Voter turnout is influenced by a number of factors, many which are difficult to
quantify. These include, for example, the competitiveness of the election,
candidate campaign mobilization efforts, issues at stake, voter fatigue, and theweather, among other elements that may vary from one election to the next in the same jurisdiction.
Elections Canada concluded that across the board, positive impact on participation turned out to be negligible.
# 4 – Increased access
Internet voting will provide “far greater” access, and allow a “far greater number of residents to exercise their right to vote” right?
Michael McGregor, an assistant professor who studies Canadian political behavior at Bishop’s University in Quebec says it’s not increasing turnout, it’s just people who are already voting.
I’m also wondering how accessible such a system is when it fails.
Because it does, and has.
Elections Ontario stated on page 18 while there were high levels of satisfaction among those who administered network voting, a total of 33 municipalities experienced system delays on election day when servers became overloaded due to hardware problems and higher than-expected levels of access by election candidates.
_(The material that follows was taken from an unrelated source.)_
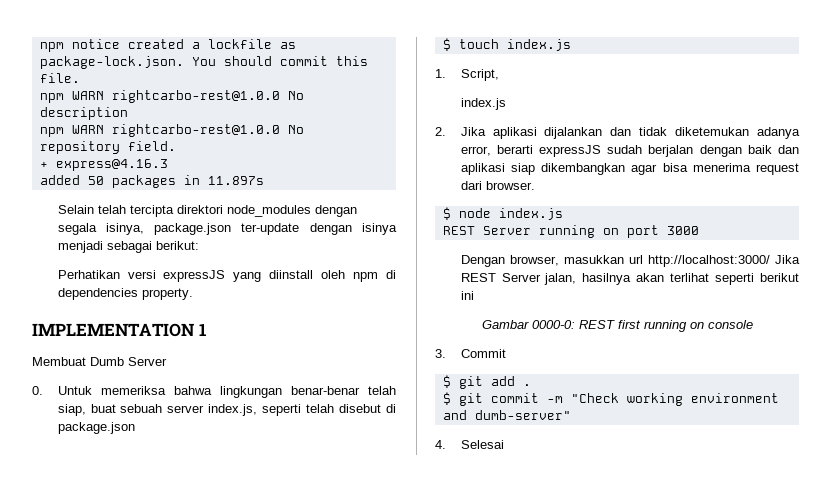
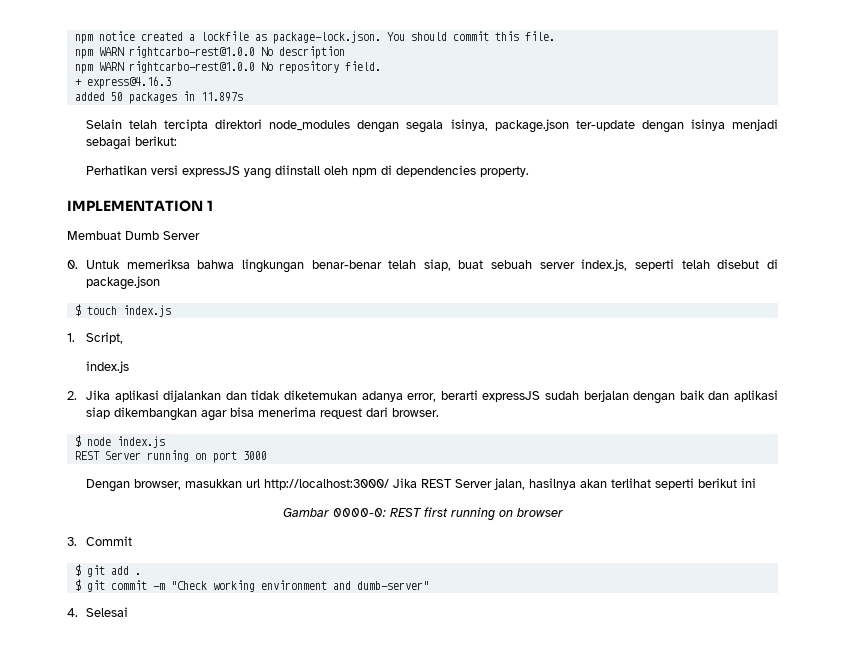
[707,320,753,329] console -> [516,508,563,517] browser

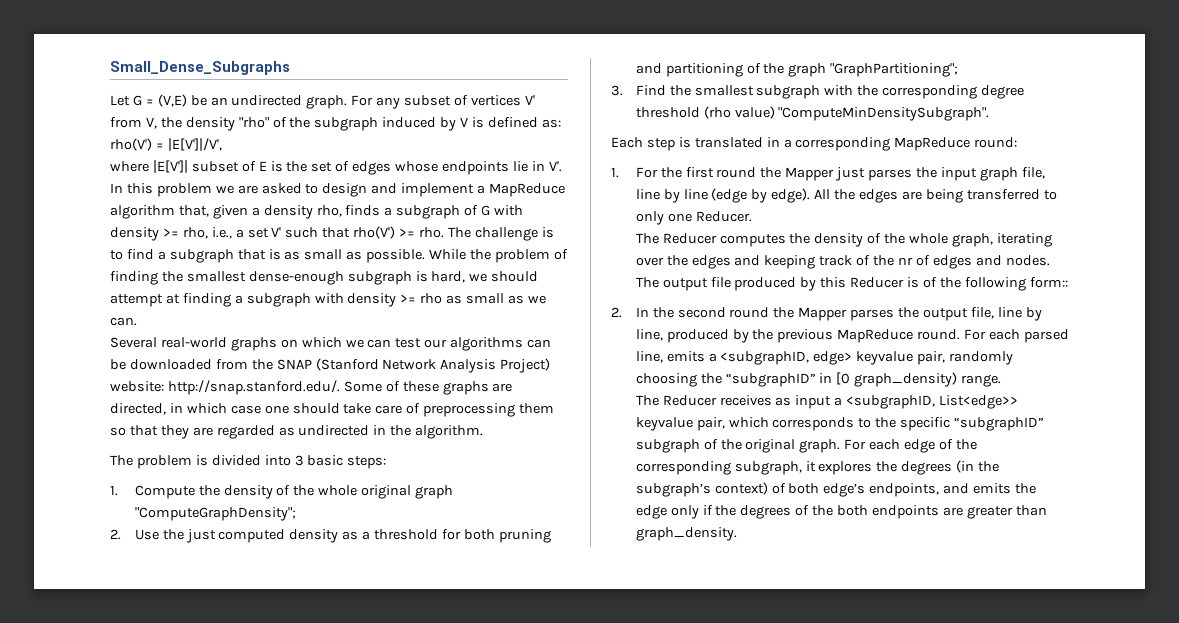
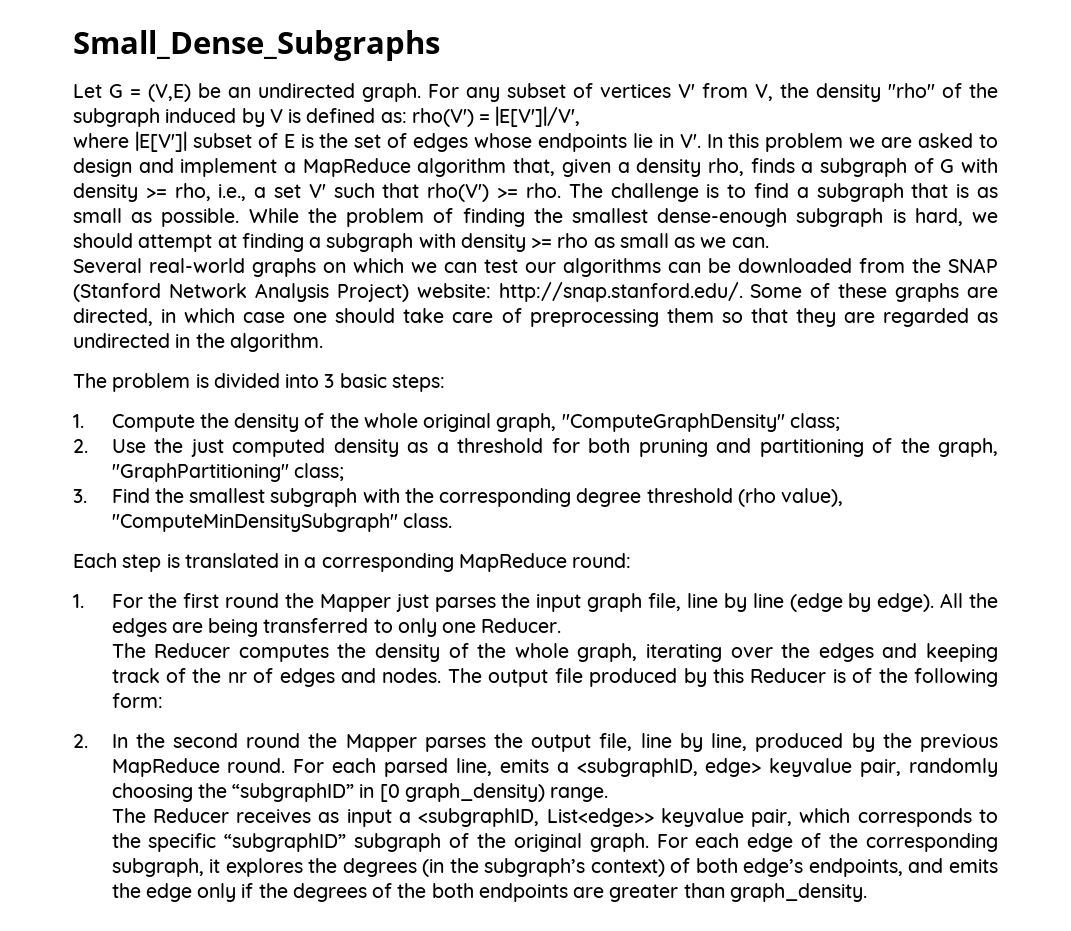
[415,485,454,499] [134,507,296,521] graph "ComputeGraphDensity"; -> [496,413,840,432] graph, "ComputeGraphDensity" class;
[788,63,959,77] graph "GraphPartitioning"; -> [937,438,998,457] [111,463,344,482] graph, "GraphPartitioning" class;
[734,106,990,121] value) "ComputeMinDensitySubgraph". -> [781,488,844,507] [111,513,452,532] value), "ComputeMinDensitySubgraph" class.
[1029,277,1068,288] form:: -> [111,693,163,708] form:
33 of 97 Municipalities represents 34%
Electors in these municipalities were delayed in casting their votes. In some cases, voting hours were extended by an hour in order to compensate for the lost time; at least one municipality extended voting for a full day.
There’s an important distinction to be made between getting things done and doing them right.
Providing an exceptional quality of life requires the latter and Internet voting does nothing to support it.